CSCI-250                                        Term Project                Project Grade : A

Background:

The Chico State Mini-C Compiler (CSMCC) is a student training load-and-go compiler.
The source language is a subset of C and the target language is a stack-based assembly
language.

CSMCC is implemented with the UNIX compiler utilities lex and yacc. Lex converts
source programs into token streams, yacc uses productions to check the syntax of programs,
and semantic routines embedded in the productions perform support actions and emit code.

Program Components:

makefile             This is the file to invoke separate compilation. When all of the files below
                              are correct, typing:

                              make

                              compiles all routines and invokes lex and yacc. If make is successful, an
                              executable file called compile is produced. If there are unwanted conflicts
                              in the compiler's productions, the file y.output is also generated. CSMCC
                              programs are compiled by typing:

                              compile < t.c

                               where < redirects input and t.c is a properly configured CSMCC program.
                               The successful compilation of an input file causes a compilation listing and
                               the program's output to appear on the screen and produces the files output,             
                               the program's output and assy, the program's assembly language listing.

lex.l                       The lex input file. It contains regular expressions for each token the
                               scanner is to recognize.

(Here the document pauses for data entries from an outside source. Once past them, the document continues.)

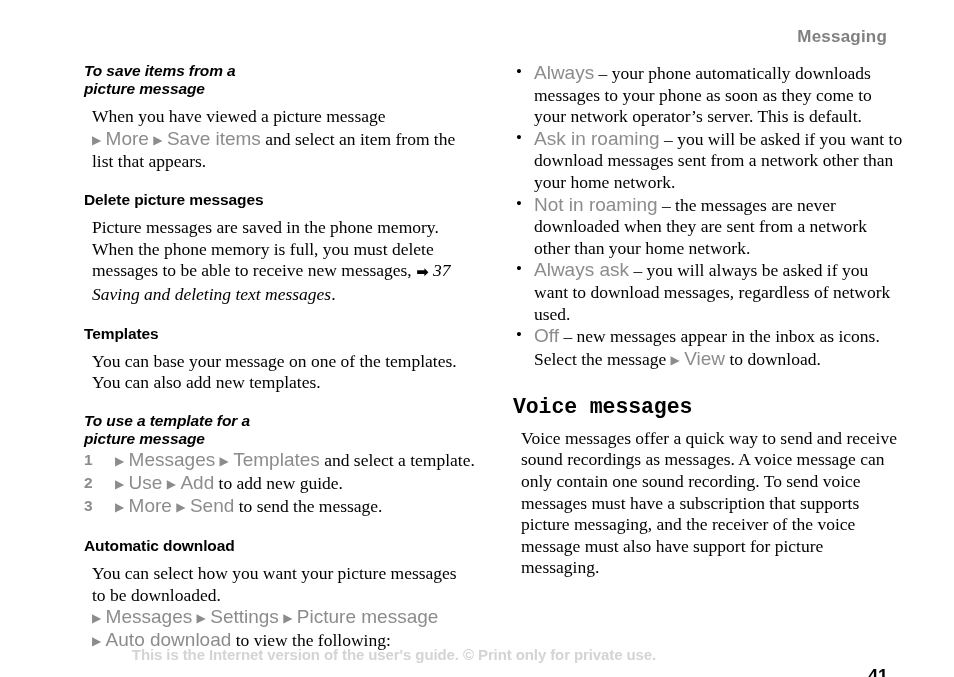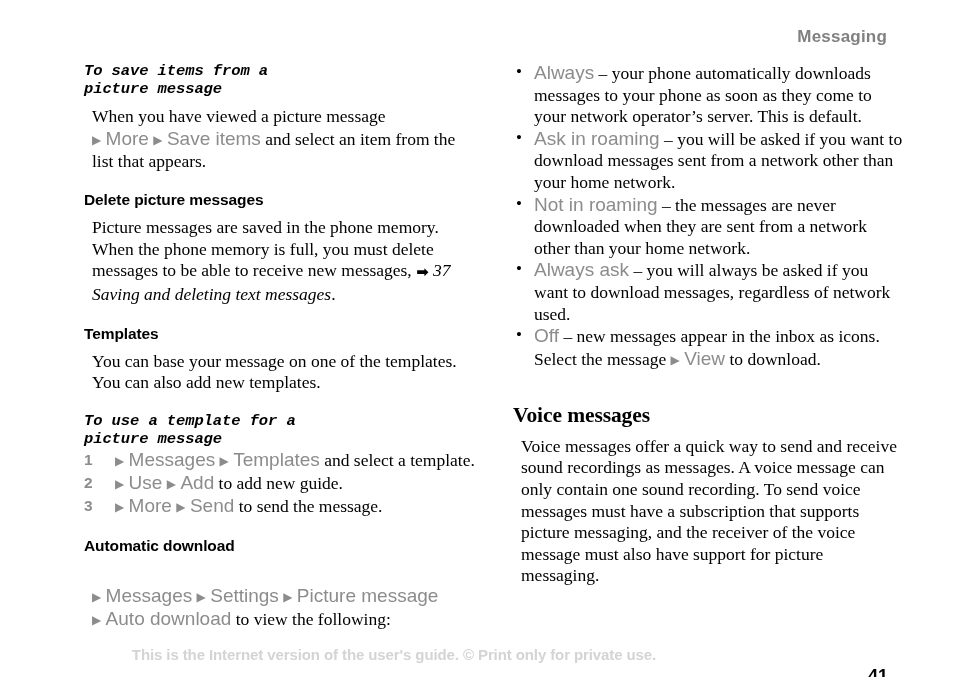--- a/index.html
+++ b/index.html
@@ -60,7 +60,7 @@
     letter-spacing: -0.1px;
   }
   h3.task-heading {
-    font-family: Liberation Mono, monospace;
+    font-family: Liberation Sans, sans-serif;
     font-weight: bold;
     font-style: italic;
     font-size: 15.5px;

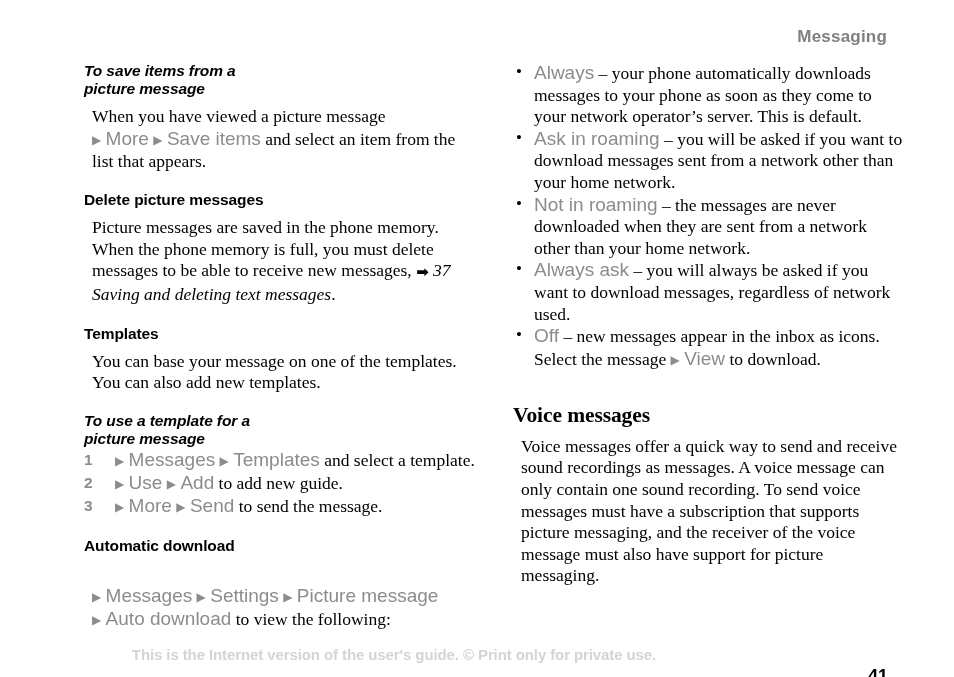--- a/index.html
+++ b/index.html
@@ -44,11 +44,11 @@
 
   
   h2.section-heading {
-    font-family: Liberation Serif, serif;
+    font-family: Liberation Mono, monospace;
     font-weight: bold;
     font-size: 21.5px;
     line-height: 25px;
-    margin: 8px 0 2px 0;
+    margin: 0 0 2px 0;
     letter-spacing: -0.1px;
   }
   h3.sub-heading {

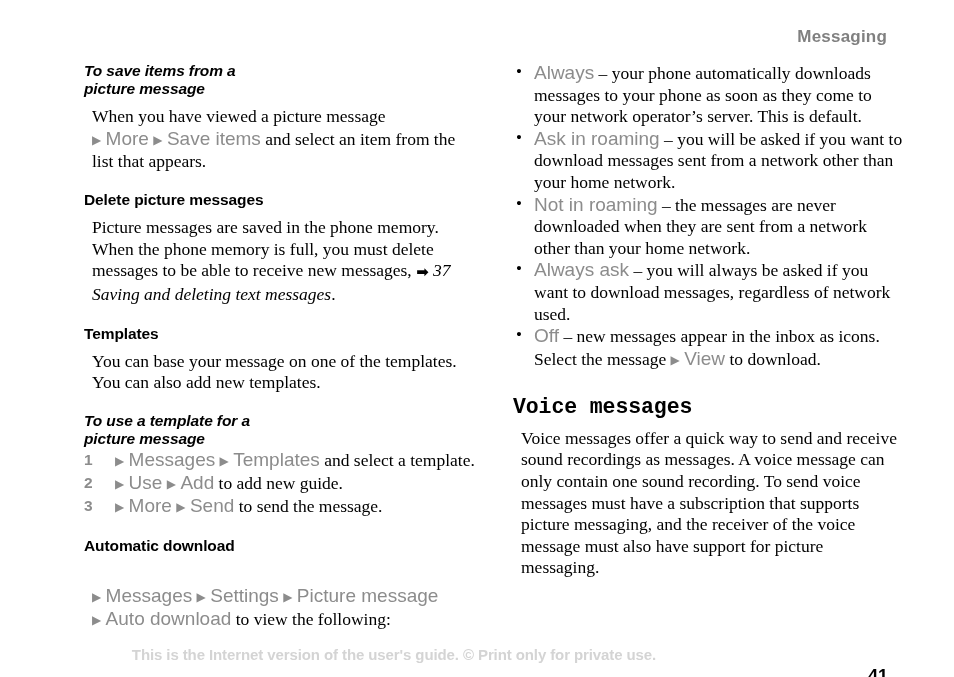--- a/index.html
+++ b/index.html
@@ -237,7 +237,7 @@
     <div class="block">
       <h3 class="sub-heading">Automatic download</h3>
       <p class="body">
-        <br>
+        <span>You can select how you want your picture messages to be downloaded.</span><br>
         <span class="arrow">▶</span>
         <span class="ui">Messages</span>
         <span class="arrow">▶</span>

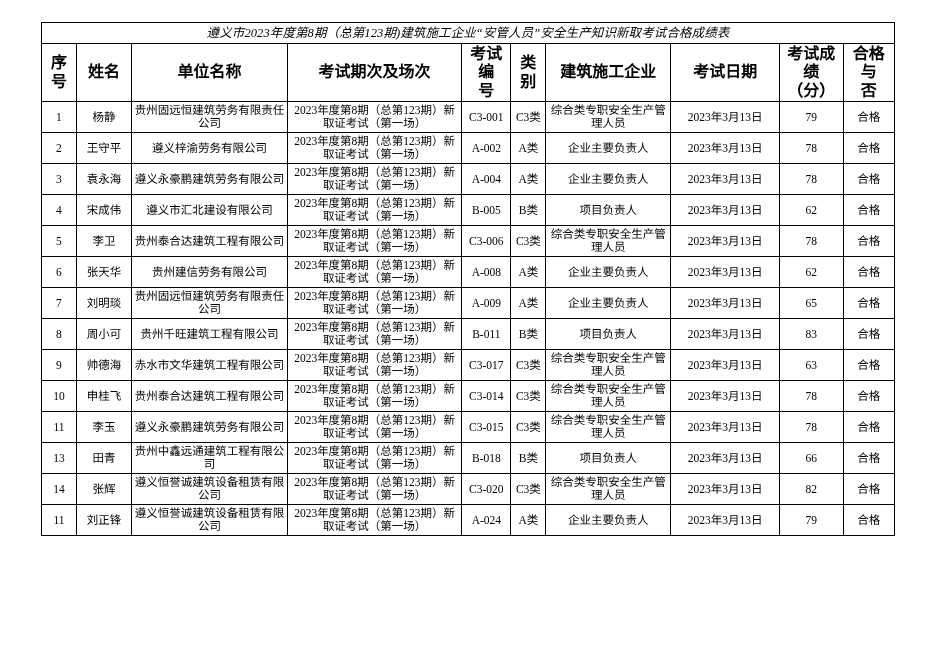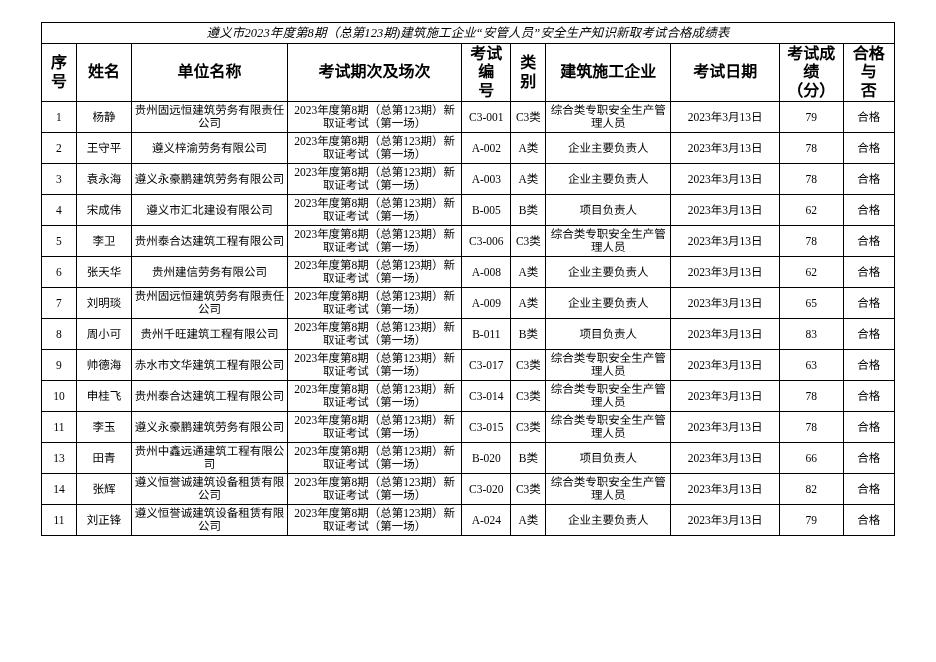--- a/index.html
+++ b/index.html
@@ -147,7 +147,7 @@
           <td class="name">袁永海</td>
           <td class="unit">遵义永豪鹏建筑劳务有限公司</td>
           <td class="term">2023年度第8期（总第123期）新取证考试（第一场）</td>
-          <td class="code">A-003</td>
+          <td class="code">A-004</td>
           <td class="cat">A类</td>
           <td class="paper">企业主要负责人</td>
           <td class="date">2023年3月13日</td>

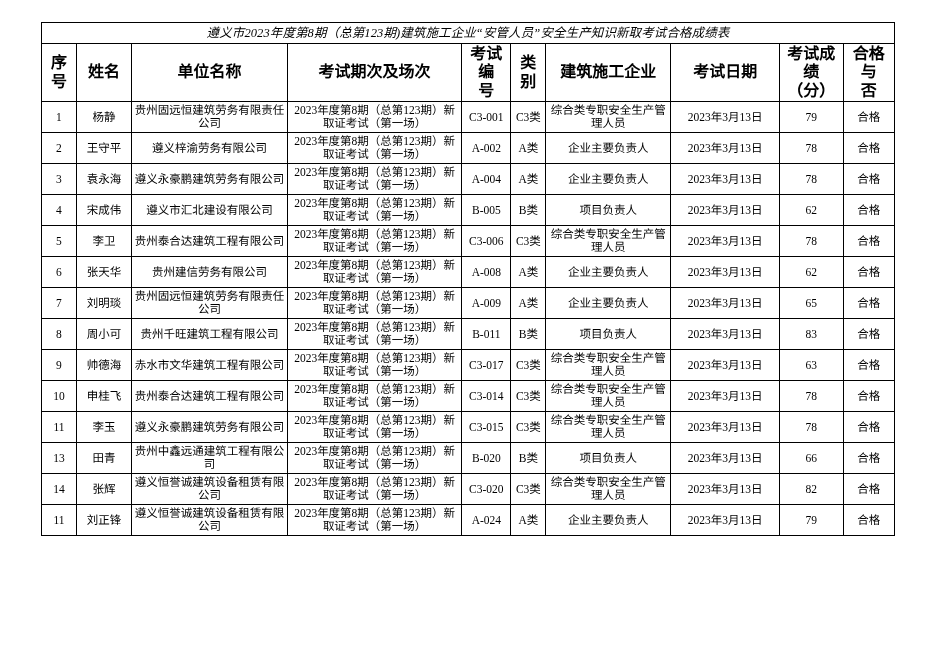--- a/index.html
+++ b/index.html
@@ -255,7 +255,7 @@
           <td class="name">田青</td>
           <td class="unit">贵州中鑫远通建筑工程有限公司</td>
           <td class="term">2023年度第8期（总第123期）新取证考试（第一场）</td>
-          <td class="code">B-020</td>
+          <td class="code">B-018</td>
           <td class="cat">B类</td>
           <td class="paper">项目负责人</td>
           <td class="date">2023年3月13日</td>

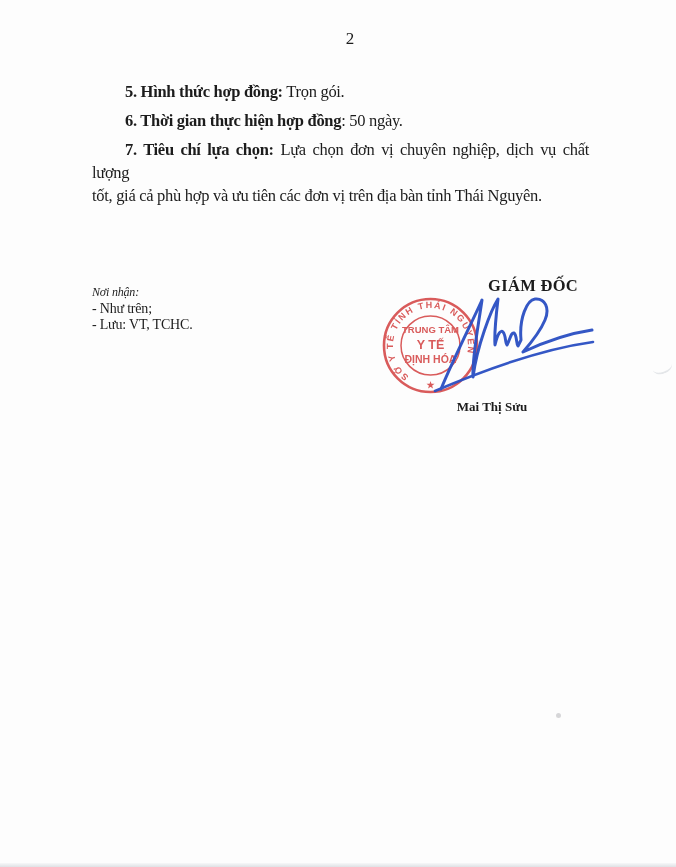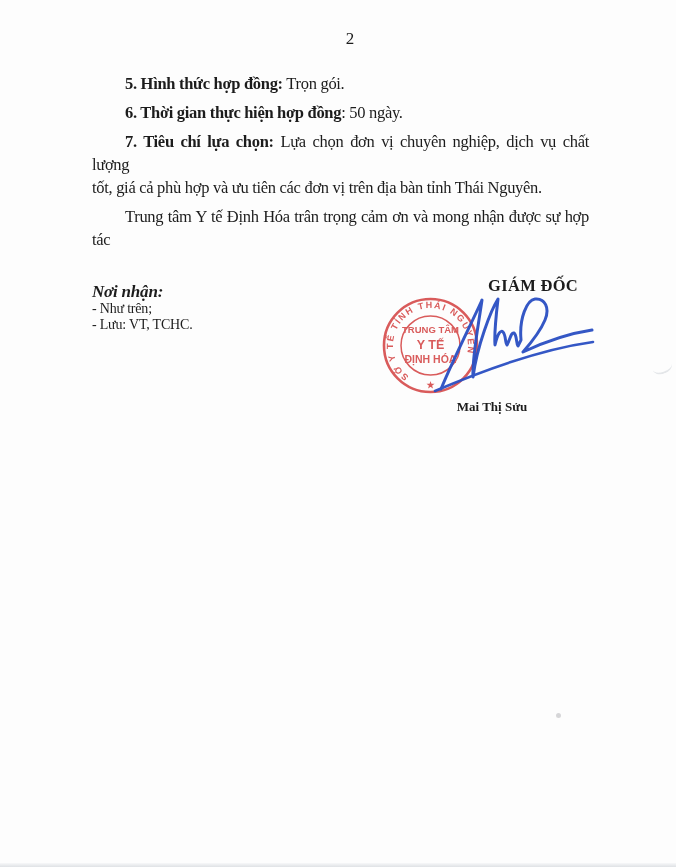--- a/index.html
+++ b/index.html
@@ -13,7 +13,7 @@
     text-align:center; font-size:17px;
   }
   .content {
-    position:absolute; left:92px; top:72px; width:497px;
+    position:absolute; left:92px; top:80px; width:497px;
     font-size:16.5px; letter-spacing:-0.3px;
   }
   .block { margin-bottom:6px; }

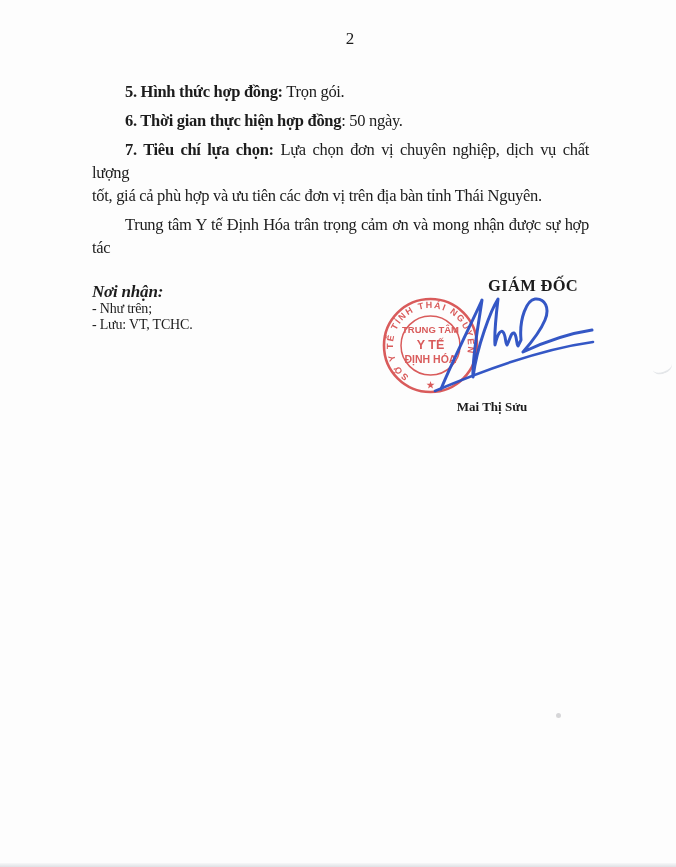--- a/index.html
+++ b/index.html
@@ -72,7 +72,6 @@
       <div class="block">
       </div>
       <div class="block">
-        <div class="line first just"><span>Trung tâm Y tế Định Hóa trân trọng cảm ơn và mong nhận được sự hợp tác</span></div>
       </div>
     </div>
 

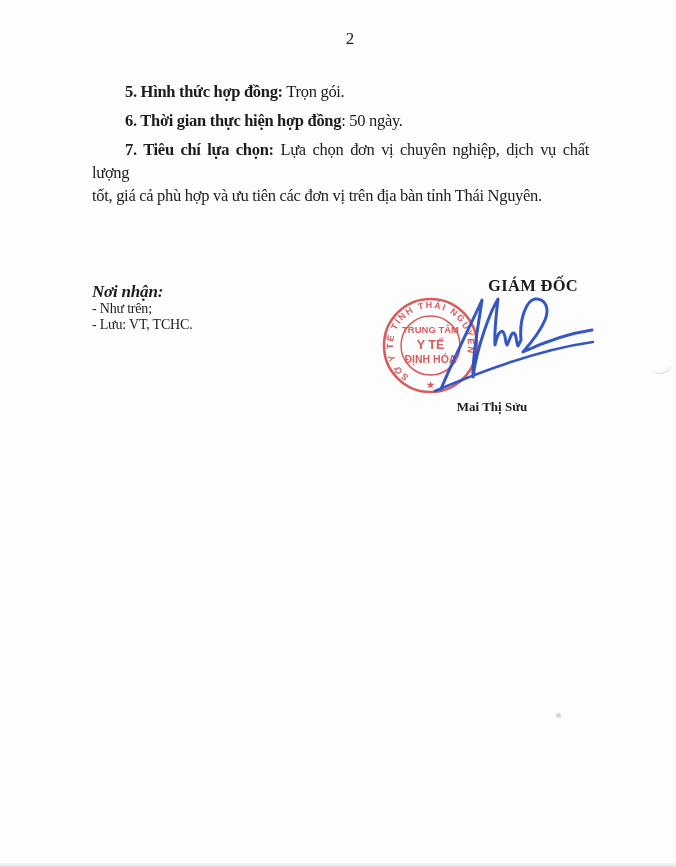--- a/index.html
+++ b/index.html
@@ -22,7 +22,7 @@
   .line.just { text-align:justify; text-align-last:justify; }
   .b { font-weight:bold; }
   .recipients { position:absolute; left:92px; top:283px; }
-  .recip-head { font-size:17px; font-weight:bold; font-style:italic; letter-spacing:-0.2px; line-height:18px; }
+  .recip-head { font-size:12px; font-weight:normal; font-style:italic; letter-spacing:-0.2px; line-height:18px; }
   .recip-line { font-size:14px; line-height:16px; letter-spacing:-0.2px; }
   .sig-col { position:absolute; left:406px; width:172px; text-align:center; }
   .director { top:276px; font-weight:bold; font-size:16.5px; letter-spacing:0.3px;text-align:right; }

When a properly configured file with the .l suffix
                               is lex'ed, such as:

                              lex lex.l

                               C code for a scanner is produced with the file name lex.yy.c. Lex'ing a file
                               with the -d option also produces a file called y.tab.h that assigns numbers
                               to each for coordination with the yacc routines.

c.y                         This is the yacc input file. It contains the productions to verify program
                               syntactic correctness and has embedded routines to add semantic meaning
                               to the program. c.y also contains code that will become the compiler's main
                               routine. When a properly configured file with the .y suffix is yacc'ed, such
                               as:

                               yacc c.y

                              C code for parser is produced with the file name y.tab.c.
c.h                       The .h file for c.y (i.e., y.tab.c).
symbol.c             The compiler's symbol table routines.
math.c                 Code for mathematical functions.
init.c                    Initialization routines for keywords and pre-compilation symbol table entries.
code.c                  An interpreter for compiled code.
input                    The program's input file. The file input must be present during compilation.

Current CSMCC Capabilities/Limitations:

                 1. Recognizes only integer and floating point data types.
                 2. Determines types implicitly (through use) rather than explicitly (through
                     declarations).
                 3. Uses the following operators in expressions: binary +, -, *, /, ^ (exponentiation),
                     unary -, certain mathematical (built-in) functions, and relational operators.
                 4. Implements the following at the statement-level: assignment, if-then, if-then-else,
                     pre-loop-test while, ? :, printf, and scanf.
                 5. Does not recognize: comments, pointers, structures, typedefs, the for statement,
                     the opening of datafiles for read and write, explicit declarations, the comma
                     expression, the use of any statements at the expression-level, or the use of
                     expressions as components of statements.

Program Requirements:

          MINIMUM REQUIREMENTS FOR PASSING (D,C-, or C) GRADE

                  1. Implement comma expressions (i.e., a = b,c,d;).
                  2. Implement the post test while statement (while do).
                  3. Implement the for statement.
                  4. Extend ? : so it can be used at the expression-level and with expressions as
                      components (i.e., x = b>=0?y:z;).
                  5. Extend assignment so it can be used at the expression-level (i.e. x = y = 1;).
                  6. Implement pre and post increment operators as statements (i.e., a++;) and
                      expressions (i.e., b = ++a;)
                  7. Keep compilation listing and assy file up to date reflecting all changes.
 

           ADDITIONAL REQUIREMENTS FOR IMPROVED (B) GRADE

                   8. Implement real and integer declarations as follows:
                      a. Declarations are only allowed at the top of the main() block, not in sub-blocks
                          (other than for loop sub-blocks - see 6 below).
                      b. Enter type of variable in symbol table at declarations. Emit a compile-time dual
                          declaration error if the variable already has a defined type.
                      c. Check for variable type in executable statements. Emit a compile-time
                          undeclared variable error if the type is undefined.
                  9. Implement type casting for integer/float variables (i.e., (int)a, where a is declared
                      as a float, and (float) b, where b is declared as an int).
                  10. Implement type checking where where types cannot be mixed (i.e., report error
                      for a = b + c where a and c are float type and b is int type.  Note that
                      a = (float)b + c is O.K.
                  11. Allow C++ style for loop variable declarations (i.e., for(int i = 1;i < 10; i++) {...}).

          OPTIONAL REQUIREMENTS TO DO VERY WELL (A).

                  12. Implement goto statements branching to a label (i.e.,

                                    ...                                                        ...
                                    go to a;                                         b:  ...
                                    ...                          or                          ...
                               a:  ...                                                       go to b;
                                    ...                                                        ...

                  13. Implement += and *= operators.
                  14. Implement (non-heap) pointers (i.e., int *i, j, *k;
                                                                                           j=47;
                                                                                           i = &j;
                                                                                           i = k;

Although some changes to the file code.c are necessary, do not make any changes unless
they have been cleared in advance by the instructor. Some changes will be necessary to
support explicit declarations.  You will find those changes in the file new_code.c.